▶ _SOURCE DATA_

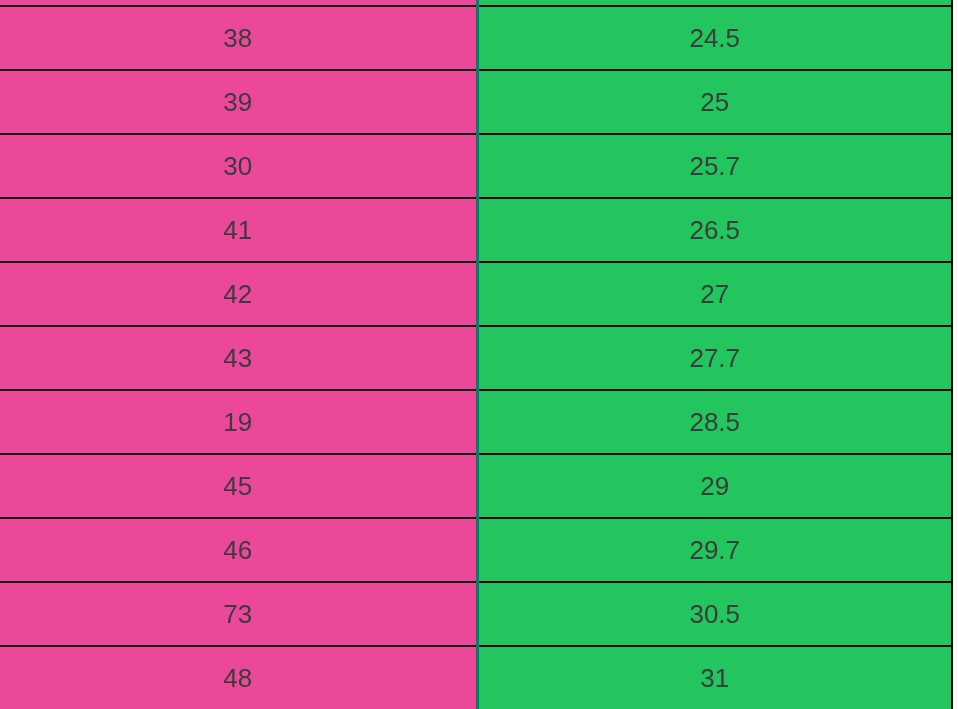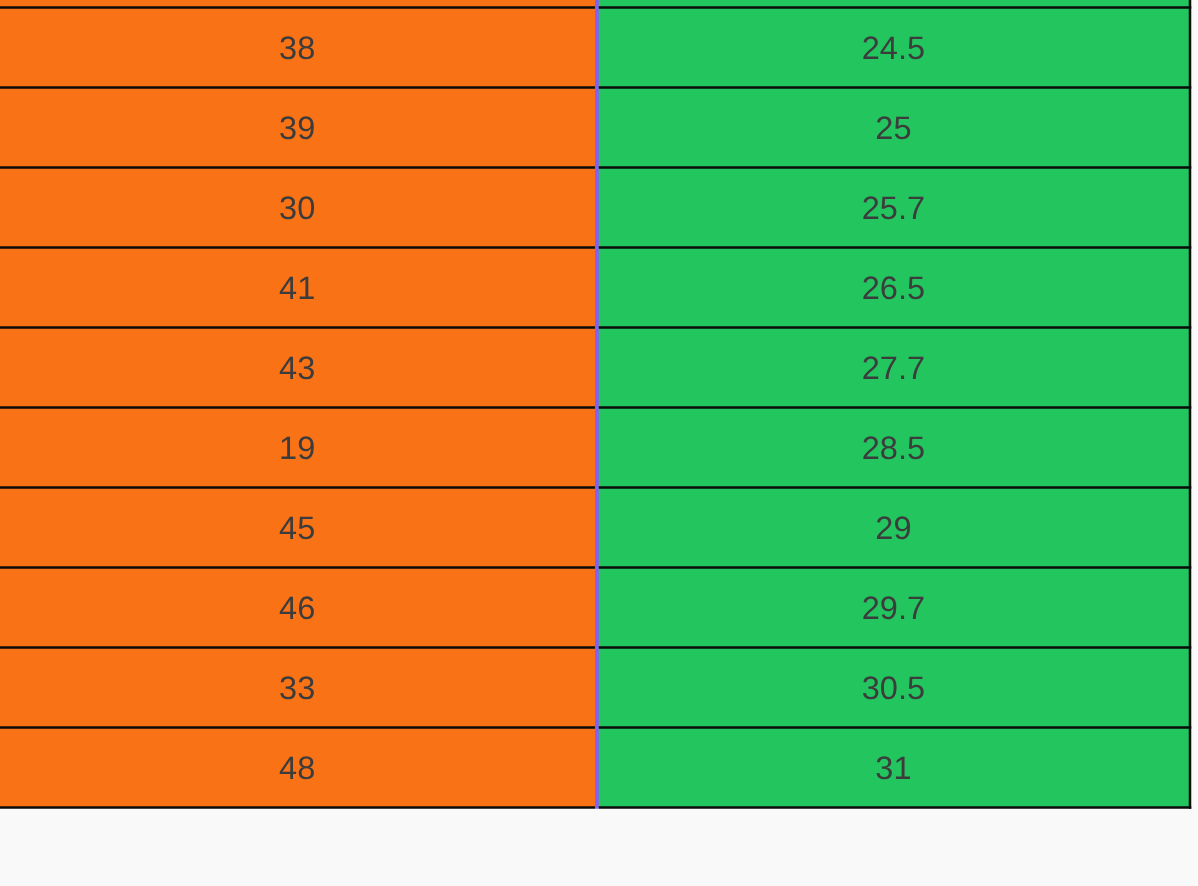"38" table.size-table td.cell-eu { background: #f97316 -> #ec4899; border-right: 3px solid #8b5cf6 -> 3px solid #0f766e }
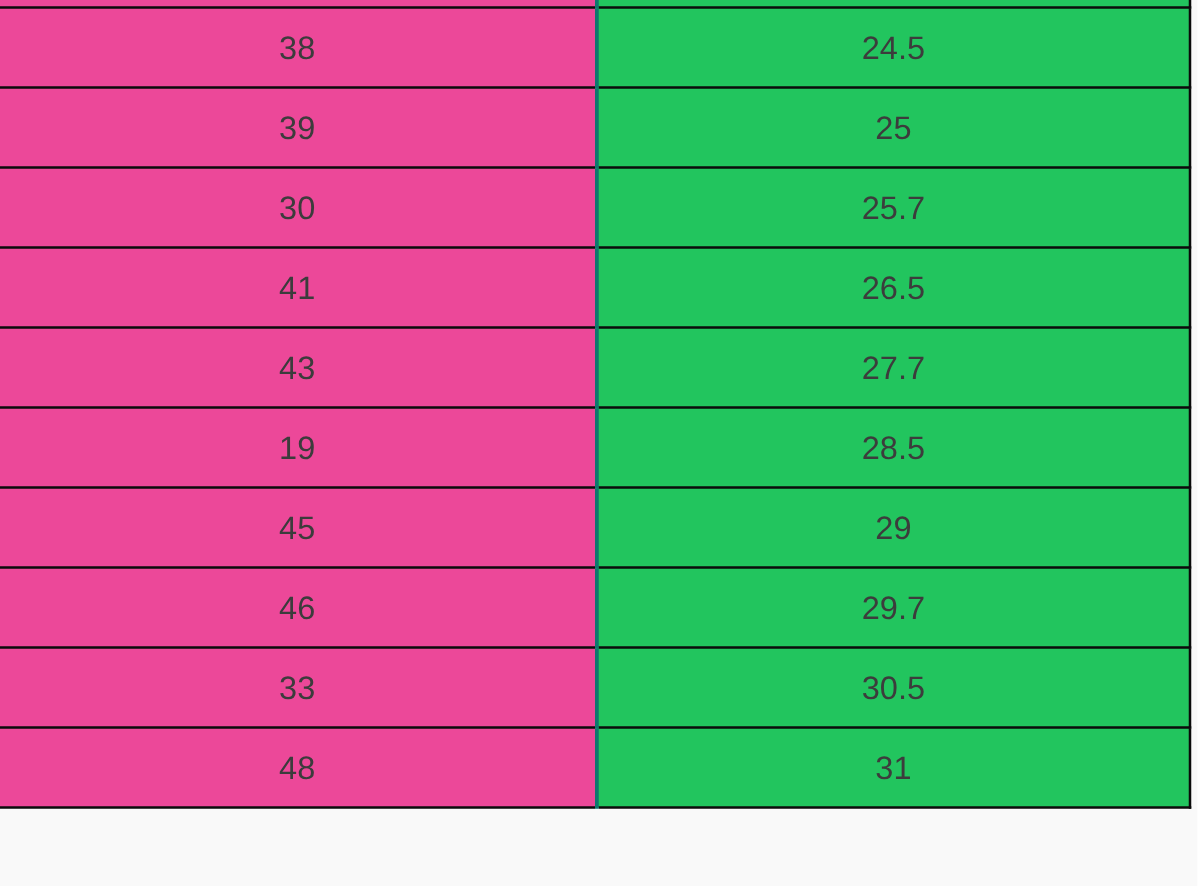"42" tr { html: none -> <tr> <td>42</td> <td>27</td> </tr> }
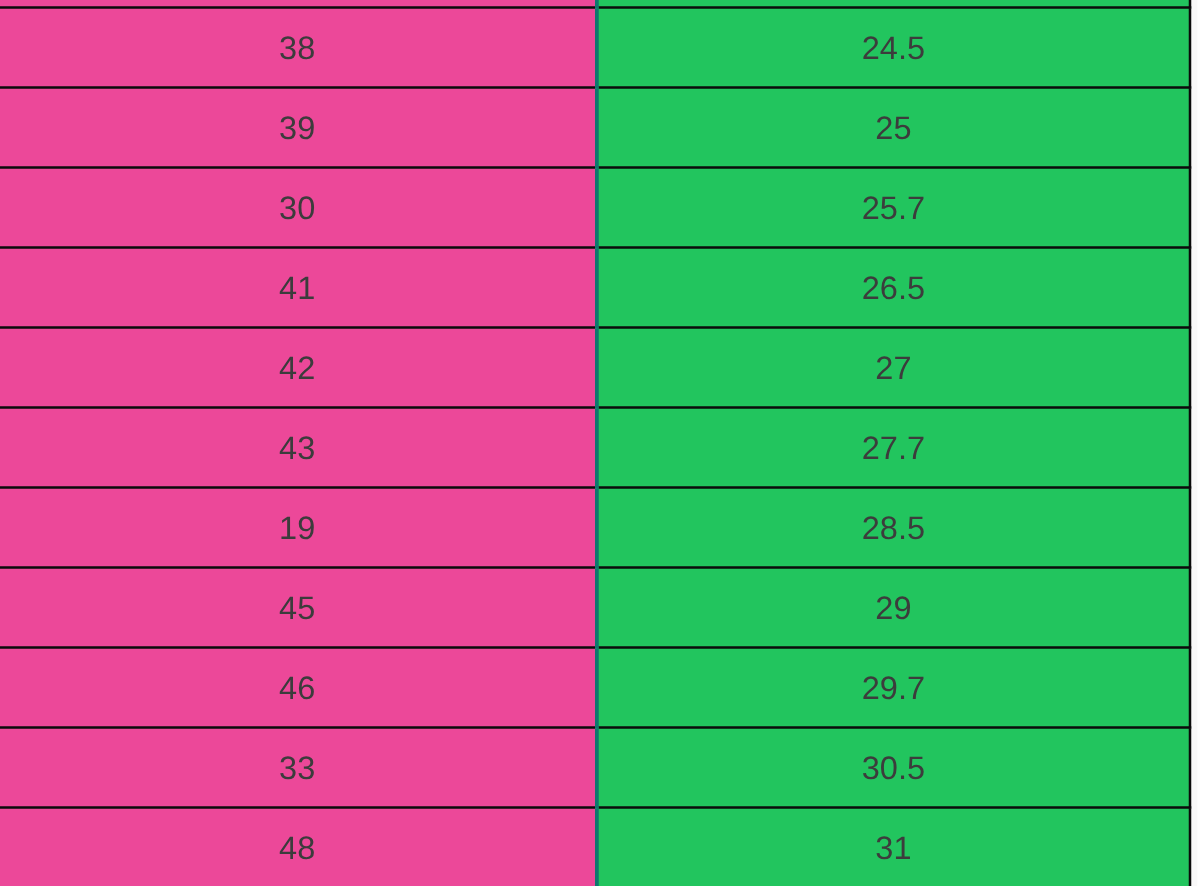"33" td.cell-eu { text: 33 -> 73 }
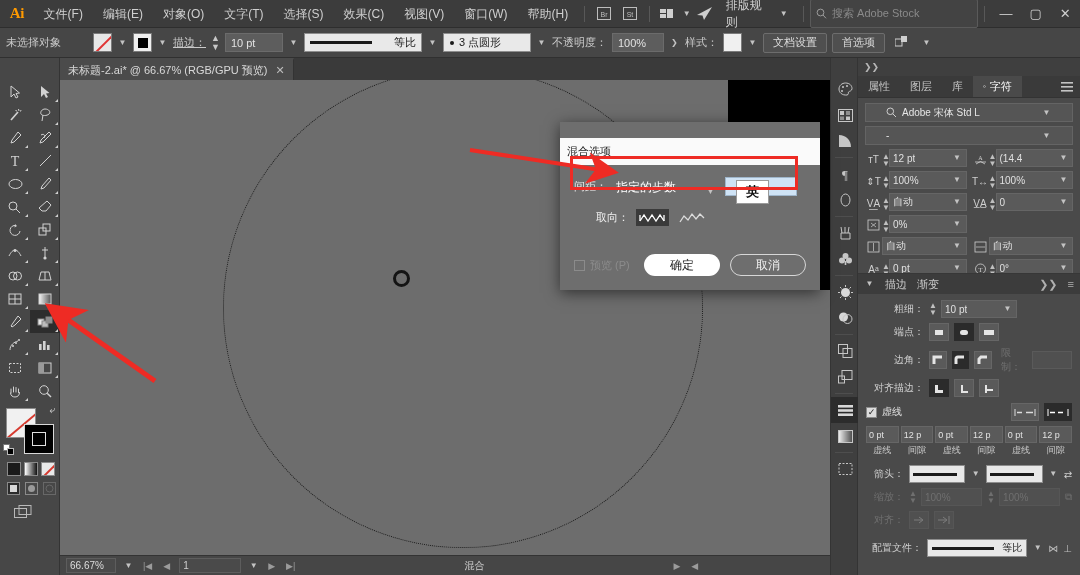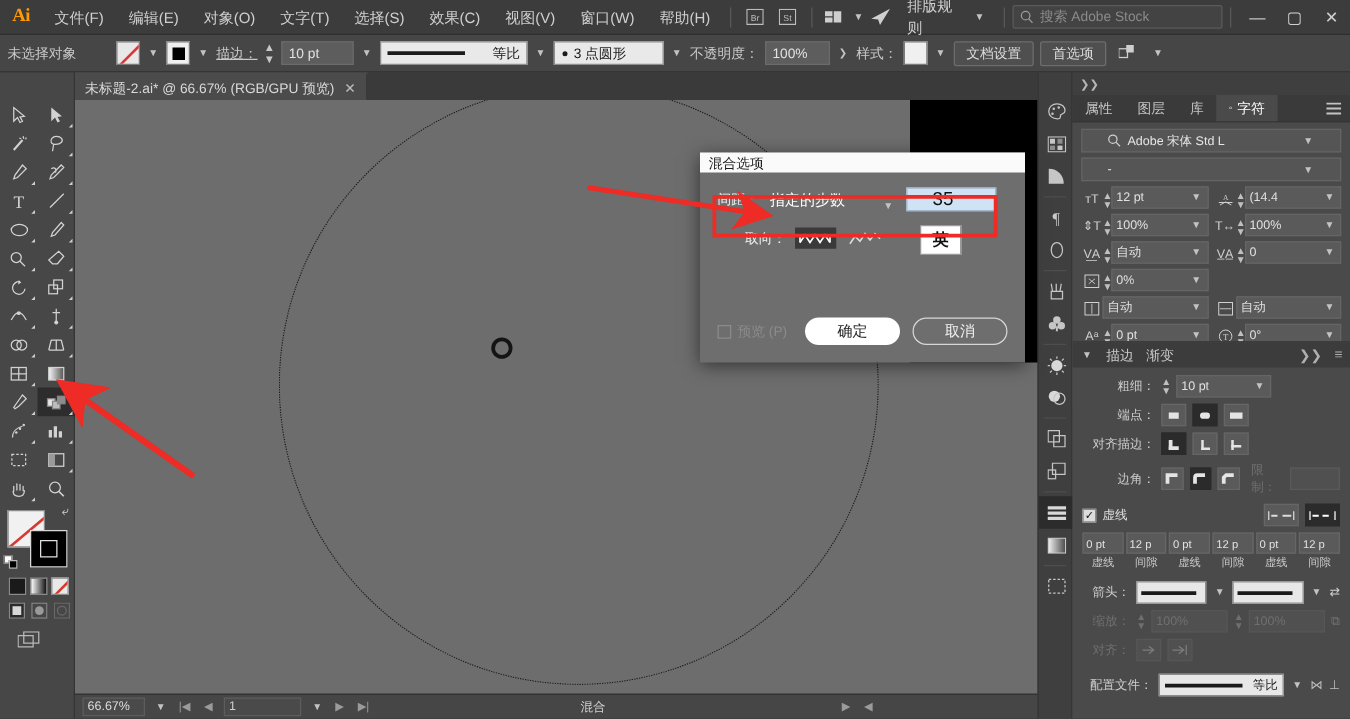"搜索 Adobe Stock" .search-box { height: 19px -> 29px }
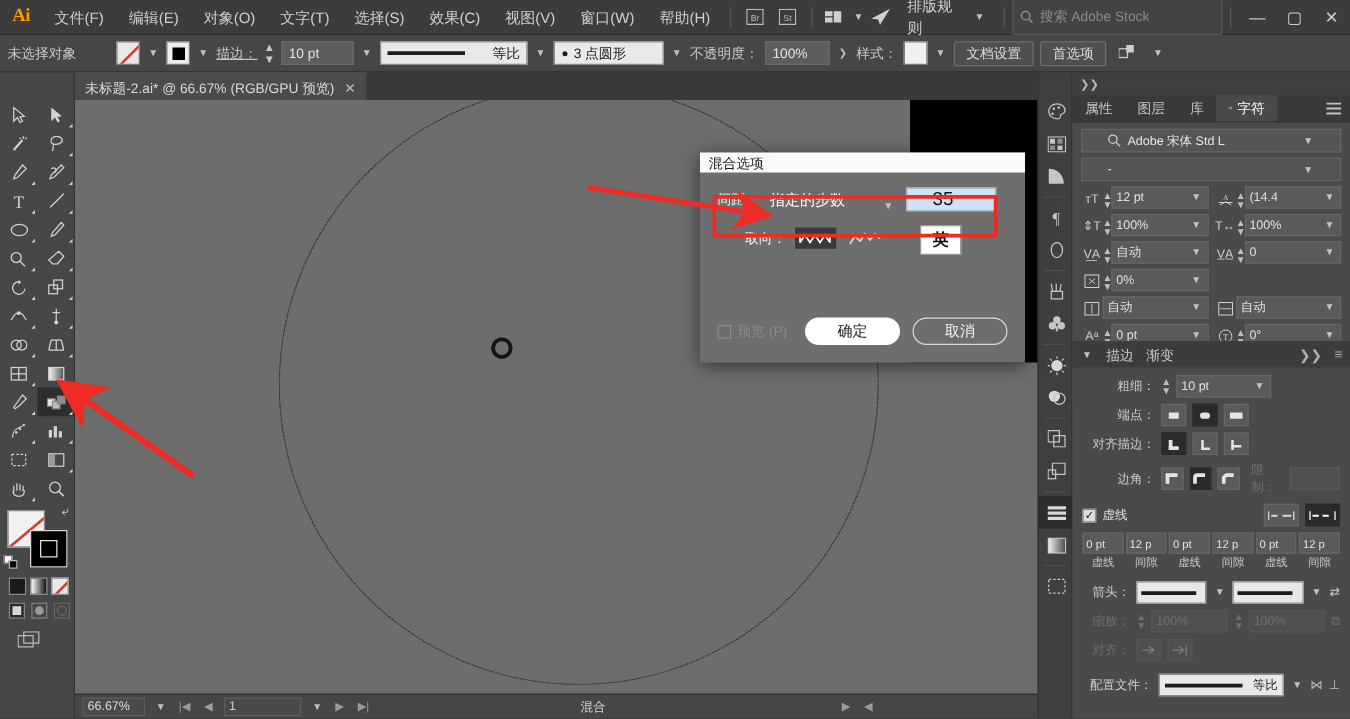"混合选项" .dlg-title { height: 16px -> 27px; margin-top: none -> 16px }
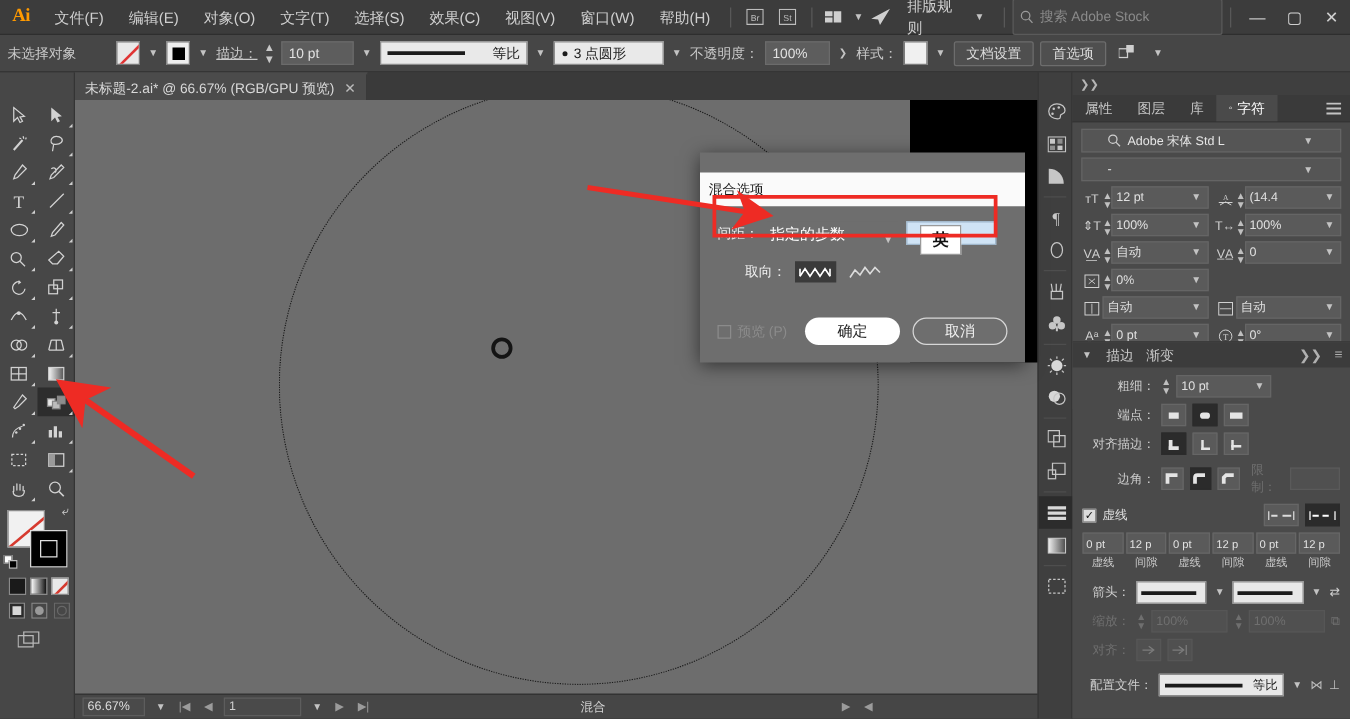"对齐描边：" div.sp-row { order: before "边角：" -> after "边角：" }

▶ _WHAT THIS TASK INVOLVES_
Transcribe only the lines from the one holding "text: 33 ->" through the last line of the listing above, inclusive, and do not include the pictures.

▶ _YOUR SOLUTION_
"33" td.cell-eu { text: 33 -> 73 }
"搜索 Adobe Stock" .search-box { height: 19px -> 29px }
"混合选项" .dlg-title { height: 16px -> 27px; margin-top: none -> 16px }
"对齐描边：" div.sp-row { order: before "边角：" -> after "边角：" }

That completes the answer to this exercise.